Des cargaisons de fumier, paille et vieux pneus ont été déversées à un carrefour très fréquenté du centre-ville de Grenoble par des agriculteurs qui tentaient de se rendre à la préfecture de l'Isère, a constaté l'AFP. Arrivés en fin de matinée devant la Direction départementale des territoires (DDT) de l'Isère, au centre-ville, quelque 500 d'entre eux, venus en trois convois de différents territoires de l'Isère, ont bloqué avec leurs tracteurs et bétaillères une grande avenue et les voies du tram.


Puis en début d'après-midi, une colonne de plusieurs dizaines de tracteurs avec remorques, arborant des drapeaux des syndicats agricoles et des panneaux de villes retournés, a pris la direction de la préfecture, klaxonnant et haranguant les passants. "C'est à la préfecture qu'il faut aller pour être entendus", a expliqué l'un des agriculteurs à l'AFP.

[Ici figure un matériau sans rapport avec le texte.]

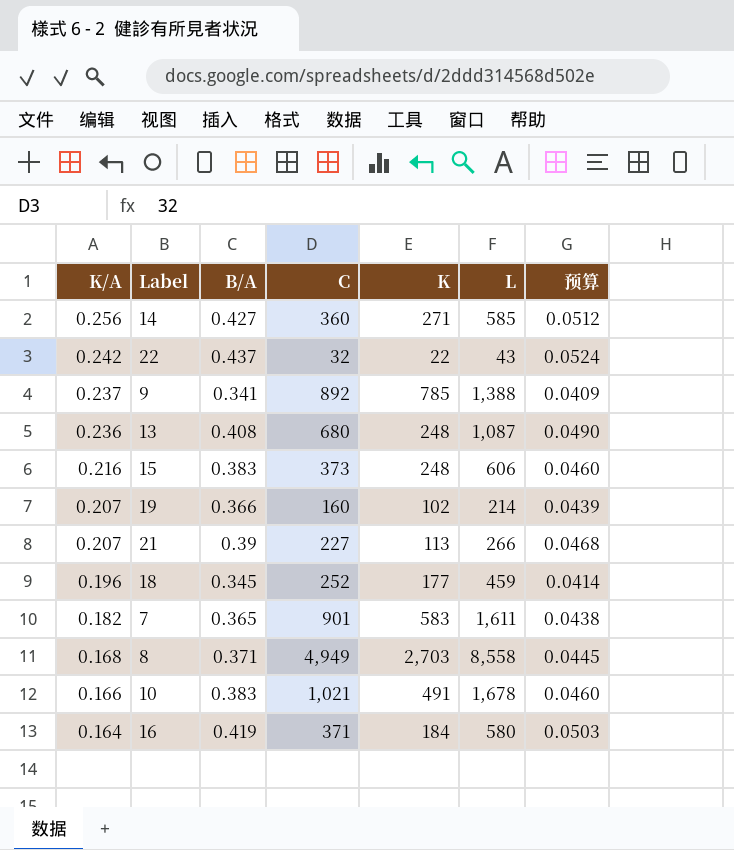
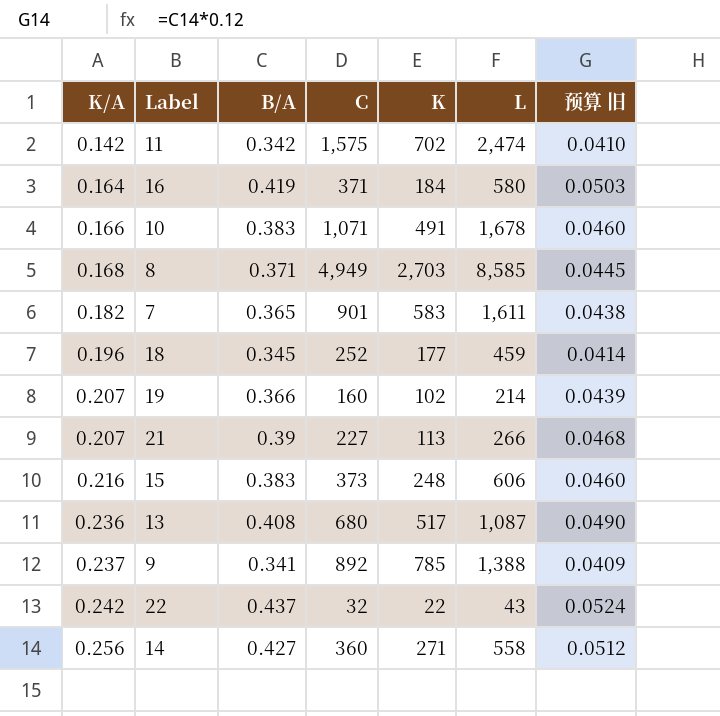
row order: K/A descending -> K/A ascending
column name: 预算 -> 预算 旧
row 11: none -> 0.142 | 0.342 | 1,575 | 702 | 2,474 | 0.0410
10 | C: 1,021 -> 1,071
8 | L: 8,558 -> 8,585
13 | K: 248 -> 517
14 | L: 585 -> 558

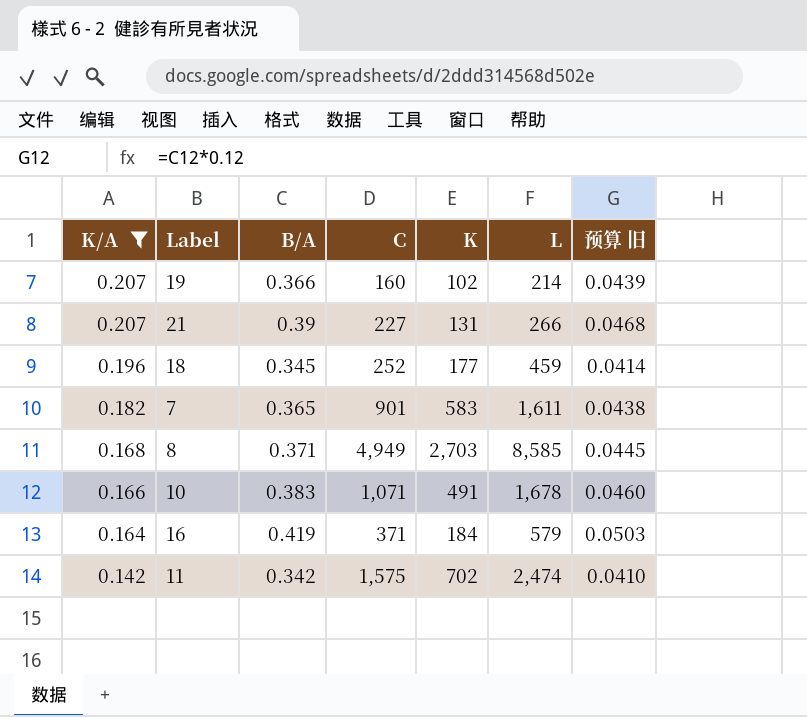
filter: none -> K/A <= 0.207
row order: K/A ascending -> K/A descending
21 | K: 113 -> 131
16 | L: 580 -> 579

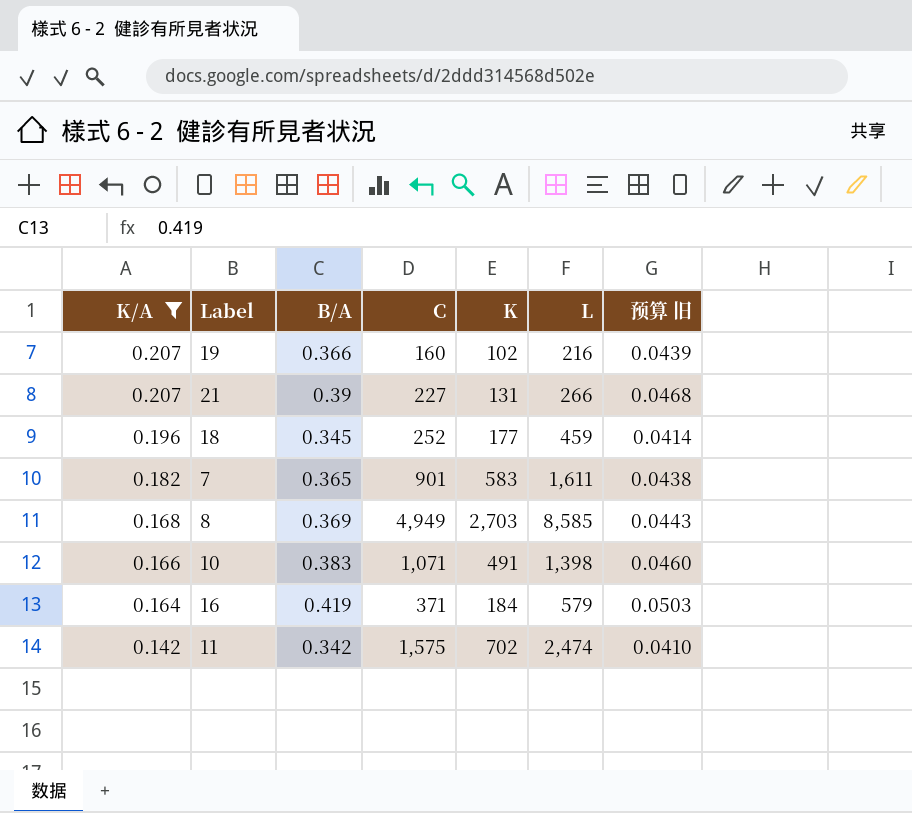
19 | L: 214 -> 216
8 | B/A: 0.371 -> 0.369
8 | 预算 旧: 0.0445 -> 0.0443
10 | L: 1,678 -> 1,398

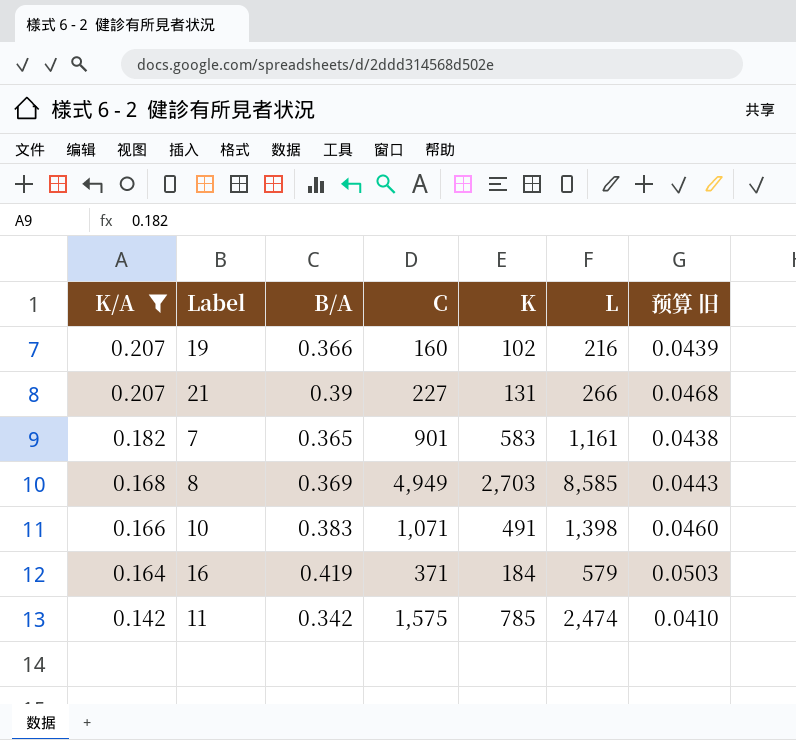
row 18: 0.196 | 0.345 | 252 | 177 | 459 | 0.0414 -> none
7 | L: 1,611 -> 1,161
11 | K: 702 -> 785

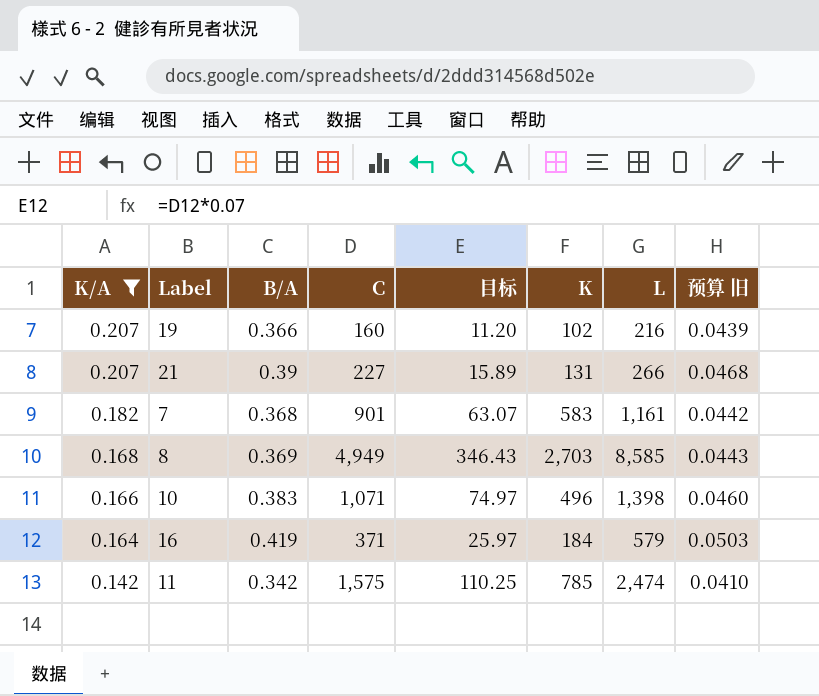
column 目标 | formula: none -> [C] * 0.07
7 | B/A: 0.365 -> 0.368
7 | 预算 旧: 0.0438 -> 0.0442
10 | K: 491 -> 496

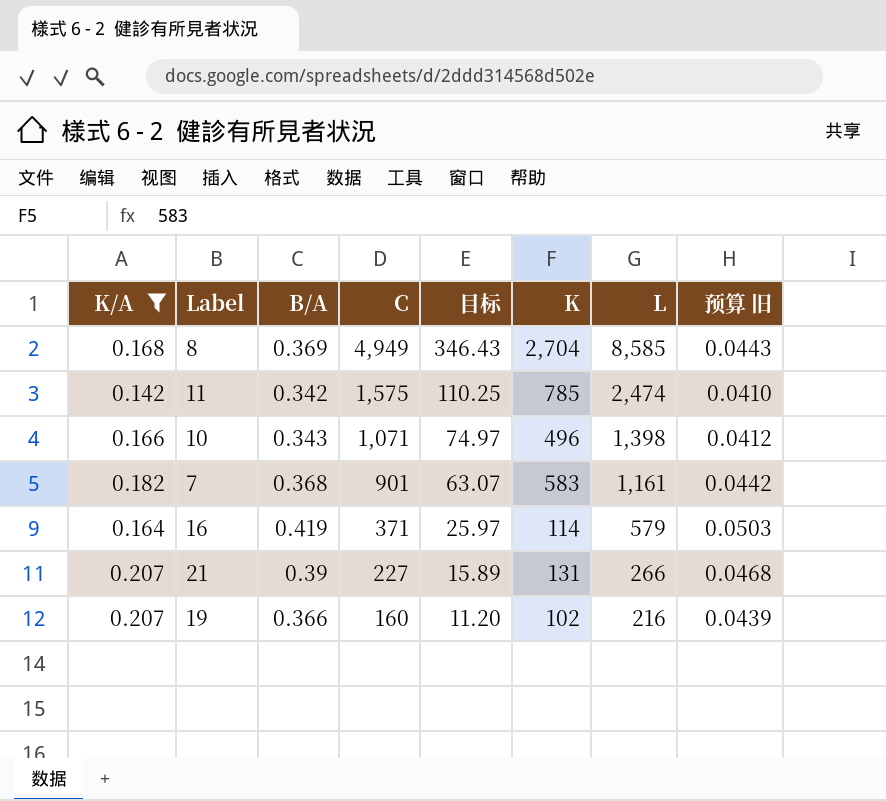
row order: K/A descending -> C descending
8 | K: 2,703 -> 2,704
10 | B/A: 0.383 -> 0.343
10 | 预算 旧: 0.0460 -> 0.0412
16 | K: 184 -> 114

Le cortège a été bloqué à un carrefour dans une rue très commerçante du centre-ville par un barrage de police alors qu'il ne se trouvait plus qu'à environ 200 mètres de la préfecture. Après avoir brièvement discuté avec les policiers, les agriculteurs ont manoeuvré leurs engins en klaxonnant et ont déversé les déchets fumants et les pneus sur place, tandis que la foule les saluait, voire les encourageait à "revenir avec plus de cargaison". Ils ont ensuite fait demi-tour et sont repartis sans intervention de la police.

LOIS EGALIM

Le non-respect des lois Egalim I et II revient souvent parmi les motifs de colère des agriculteurs.vAu nombre de trois, depuis 2018, elles sont censées protéger les revenus des agriculteurs, notamment face aux distributeurs.